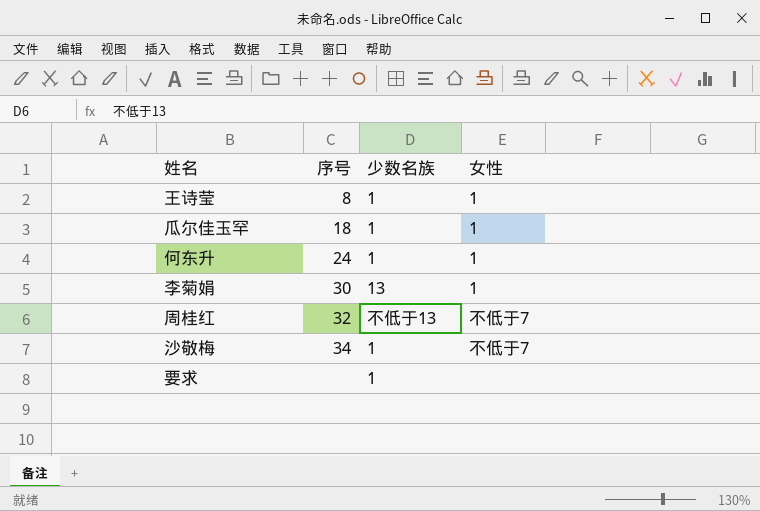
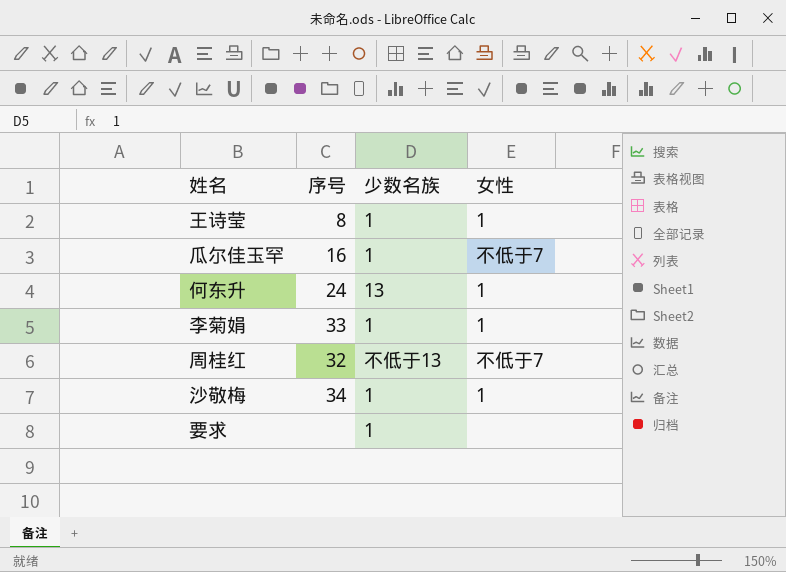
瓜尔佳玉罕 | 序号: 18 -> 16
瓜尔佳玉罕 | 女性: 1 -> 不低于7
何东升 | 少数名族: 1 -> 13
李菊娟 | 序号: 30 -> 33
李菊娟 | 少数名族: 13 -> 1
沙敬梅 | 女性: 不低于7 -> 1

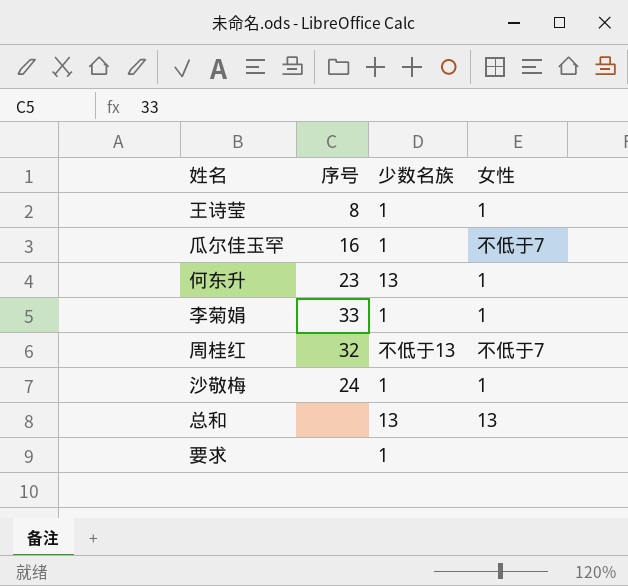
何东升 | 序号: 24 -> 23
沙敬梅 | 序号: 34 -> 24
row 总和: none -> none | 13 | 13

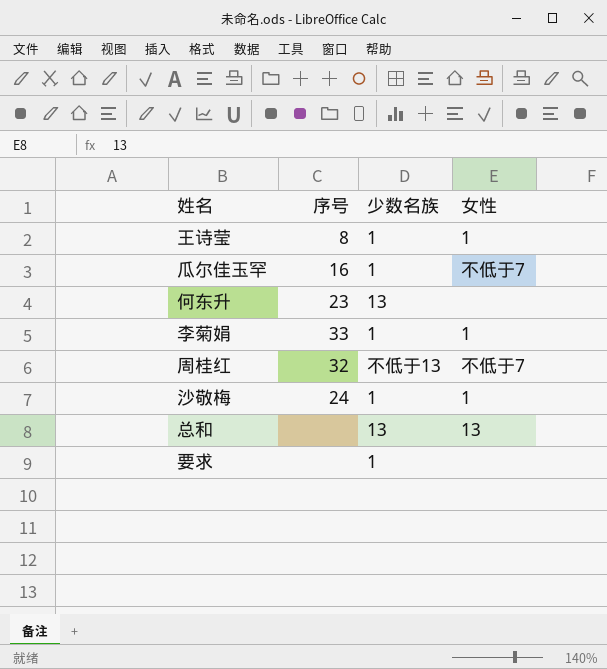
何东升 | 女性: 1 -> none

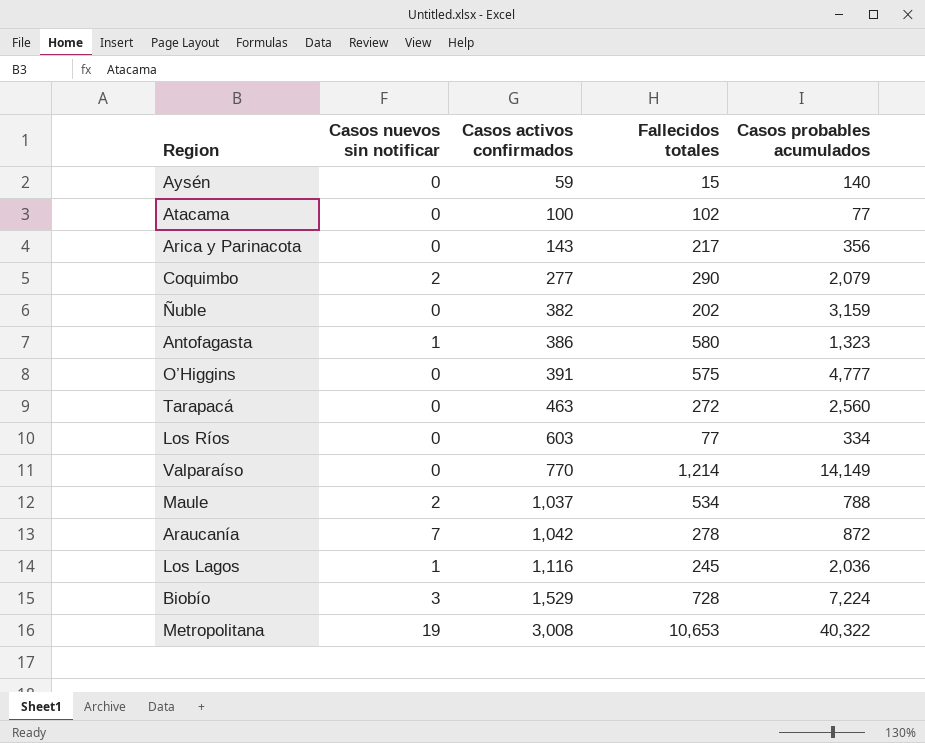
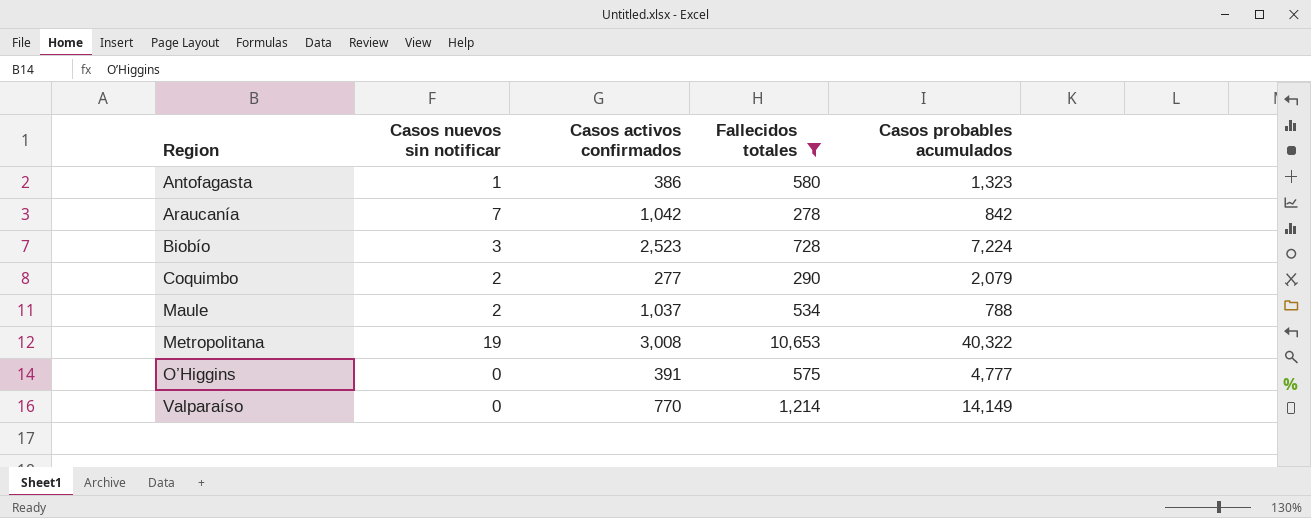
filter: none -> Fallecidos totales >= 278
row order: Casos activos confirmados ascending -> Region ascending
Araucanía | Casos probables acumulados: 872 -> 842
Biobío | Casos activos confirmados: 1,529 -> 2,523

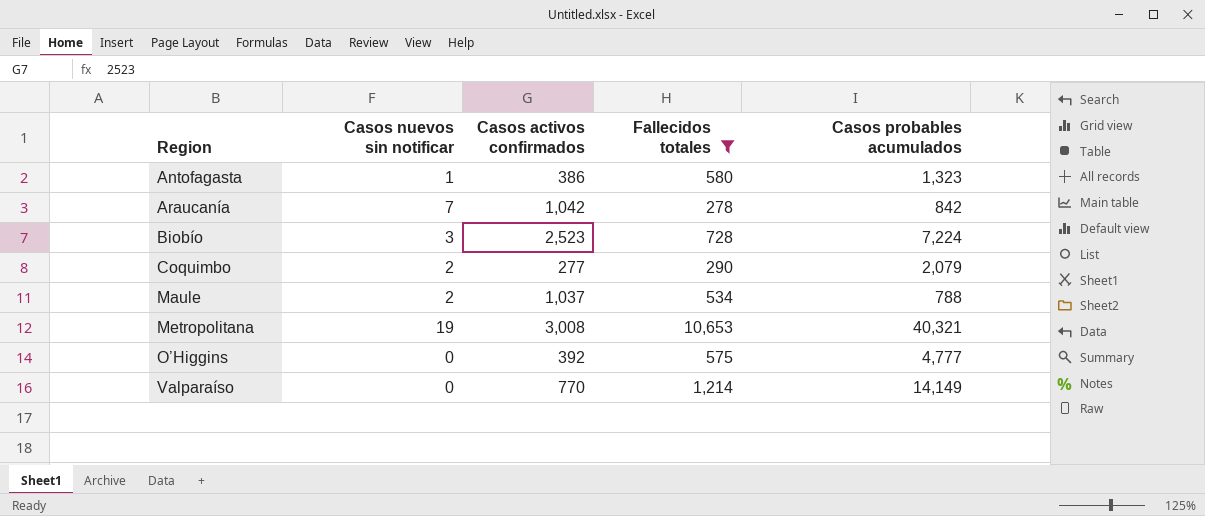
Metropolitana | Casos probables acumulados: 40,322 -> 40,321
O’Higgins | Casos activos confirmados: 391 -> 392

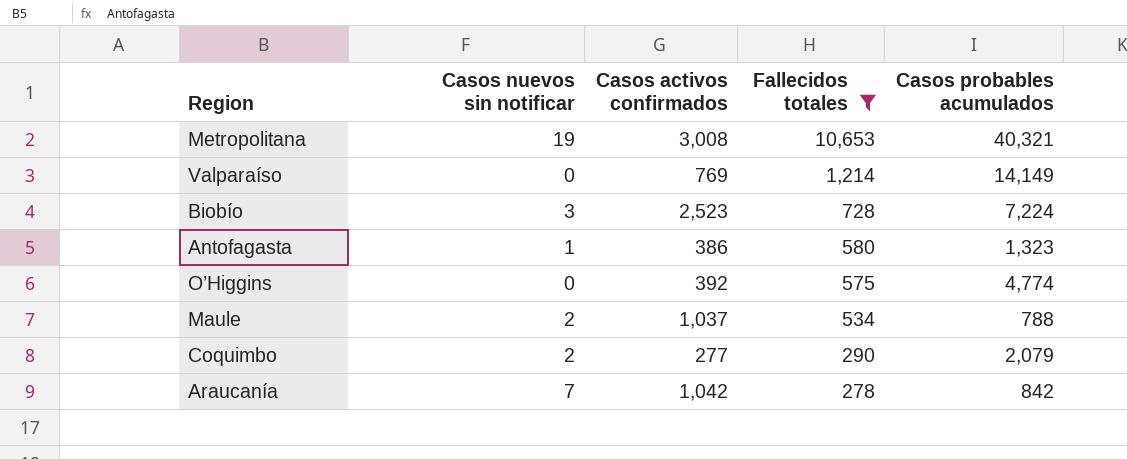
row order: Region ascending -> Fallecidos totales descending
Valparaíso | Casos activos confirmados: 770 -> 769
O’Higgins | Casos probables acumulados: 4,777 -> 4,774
----------
PROBLEM STATEMENT. Take the line that contains "row order: Casos" and every line after it to the end of the records above; quote them exactly, leaving out the pictures.

RESPONSE TO THE TASK.
row order: Casos activos confirmados ascending -> Region ascending
Araucanía | Casos probables acumulados: 872 -> 842
Biobío | Casos activos confirmados: 1,529 -> 2,523

Metropolitana | Casos probables acumulados: 40,322 -> 40,321
O’Higgins | Casos activos confirmados: 391 -> 392

row order: Region ascending -> Fallecidos totales descending
Valparaíso | Casos activos confirmados: 770 -> 769
O’Higgins | Casos probables acumulados: 4,777 -> 4,774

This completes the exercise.